This discussion emerged from the problematic framing of Africa as ‘resilient’ in a romantic sense. The resilience metaphor emerged from ecological science and although it is deeply problematic when applied to people, it is still widely used to describe social complexities and peculiarities. Or as one changemaker put it, “the systemizing of human experience”. Somehow, the amount of abuse and trauma Africa can handle and endure is presented as a positive characteristic of the ‘resilience’ hype. However unintentional this may seem, projecting ecological framings such as ‘resilience’ onto social realities has become a fast and loose technical conflation in sustainable development thinking, where striving for resilience has become our end game** as opposed to striving for flourishing.

This frustration emerged in the wider Seedbeds conference, too.
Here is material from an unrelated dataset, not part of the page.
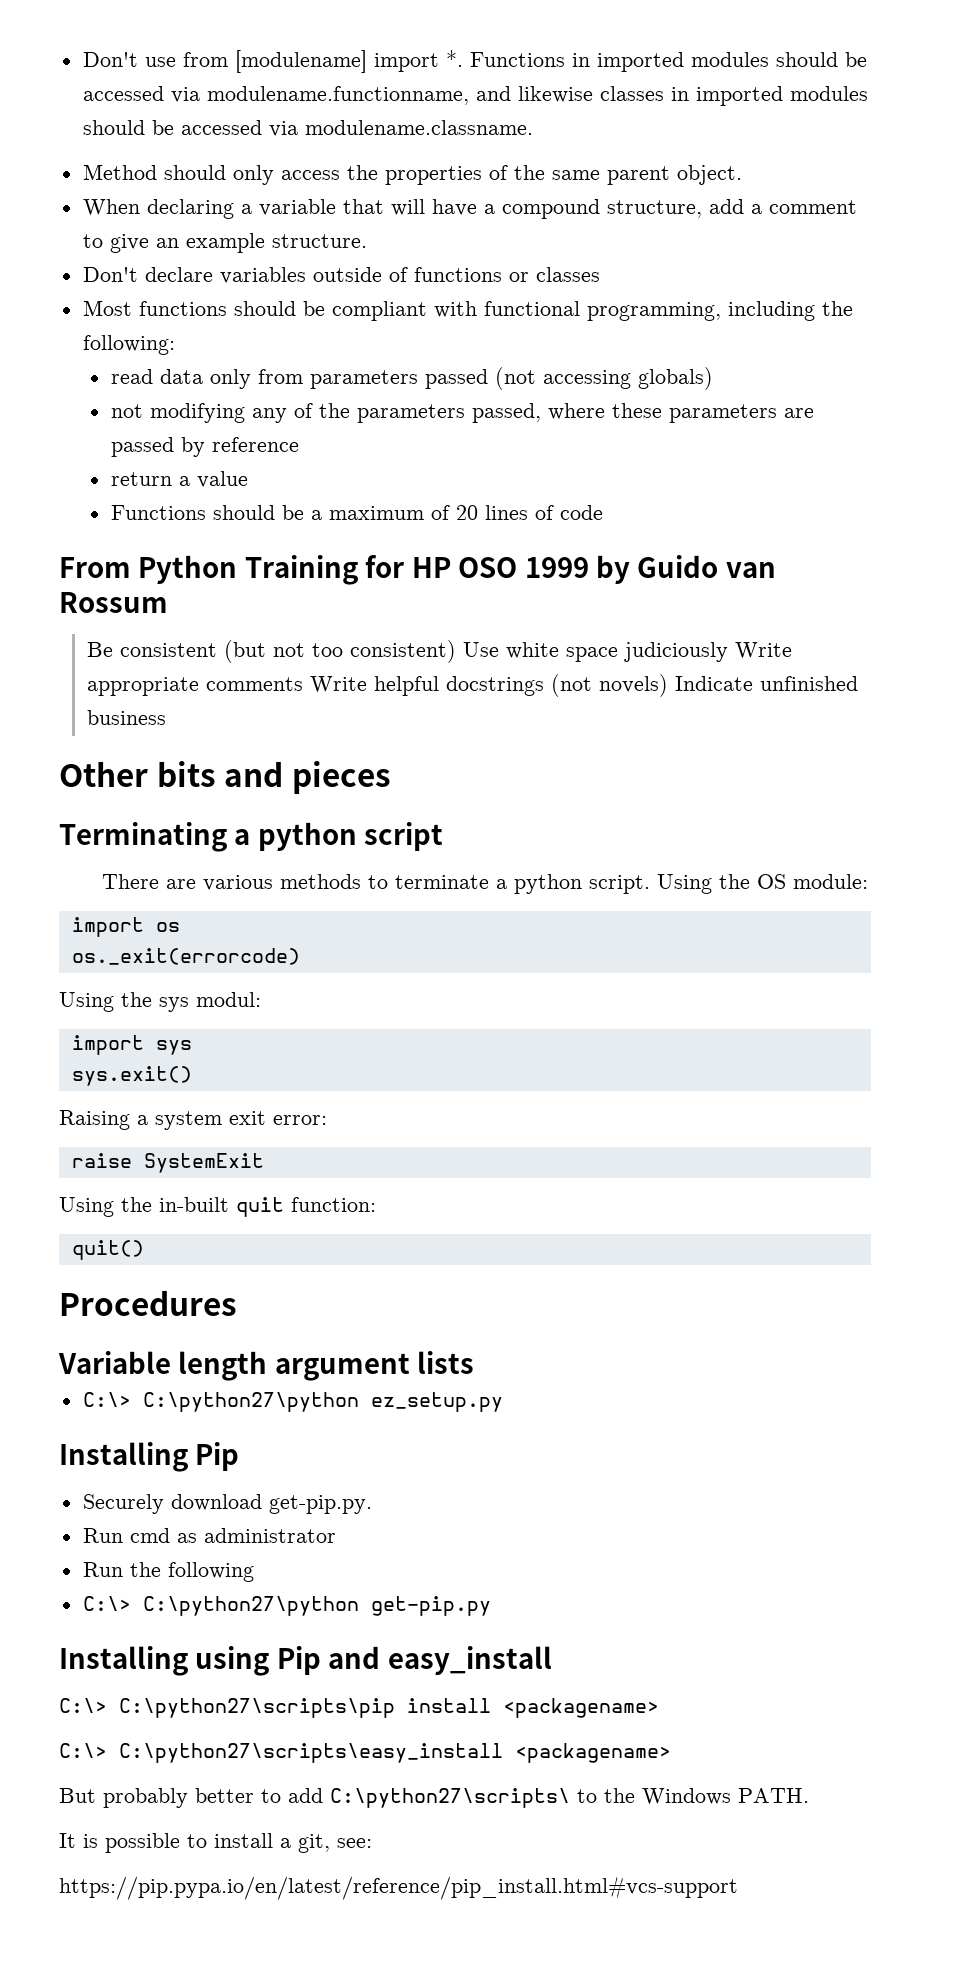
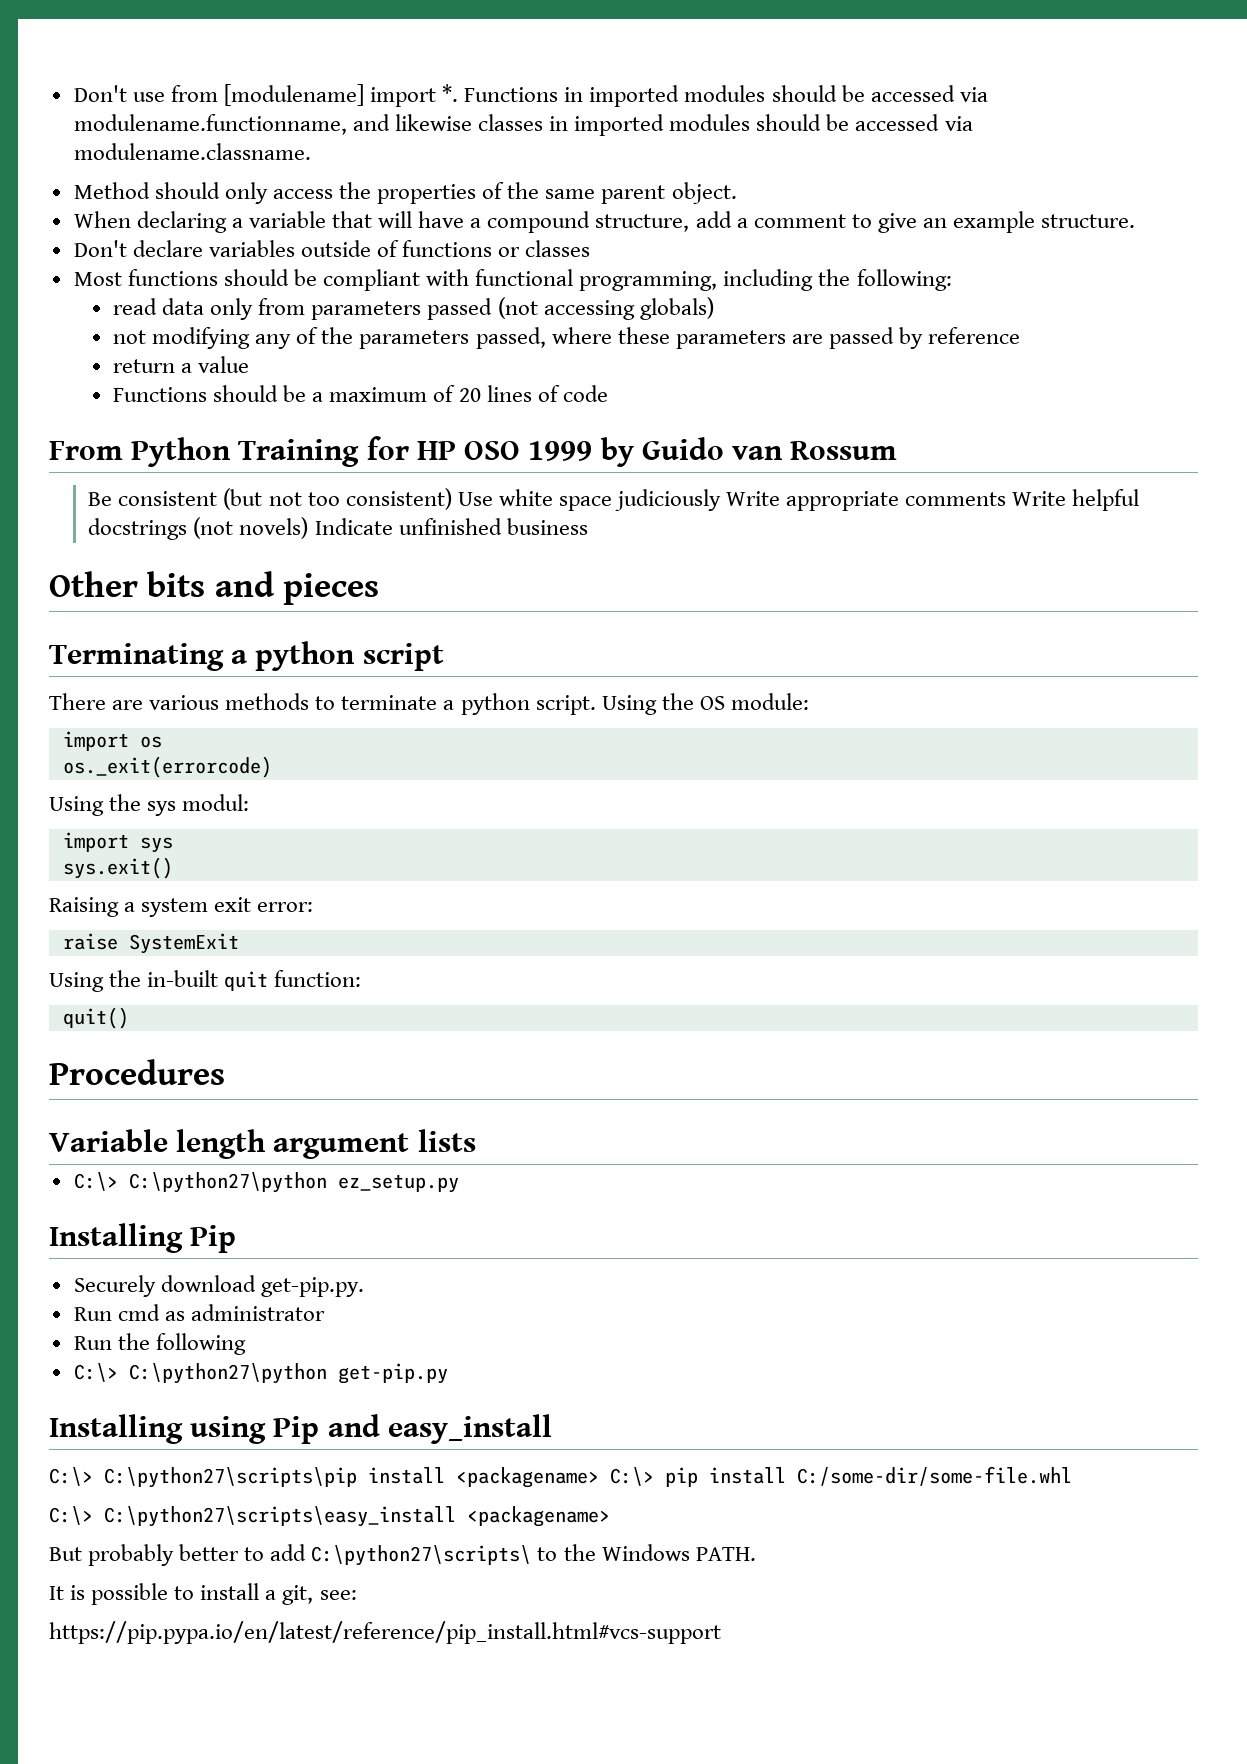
- C:\> C:\python27\scripts\pip install <packagename>
+ C:\> C:\python27\scripts\pip install <packagename> C:\> pip install C:/some-dir/some-file.whl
Particularly, when defining Africa as either ‘vulnerable’ or ‘resilient’, we continue to further psychologically box and ghetto-ize Africa into a space of ‘surviving’ and not thriving. As one early-career researcher from Kenya powerfully suggested, the passion and tenacity of change-makers in Africa is driven by a deeply personal, politically and ethically accountable responsibility to those who made sacrifices to get the young change-makers to where they are today.  Essentially, our motivation is deeply personal and our aim is to truly prosper, not to merely be resilient to risk or avoid vulnerability.  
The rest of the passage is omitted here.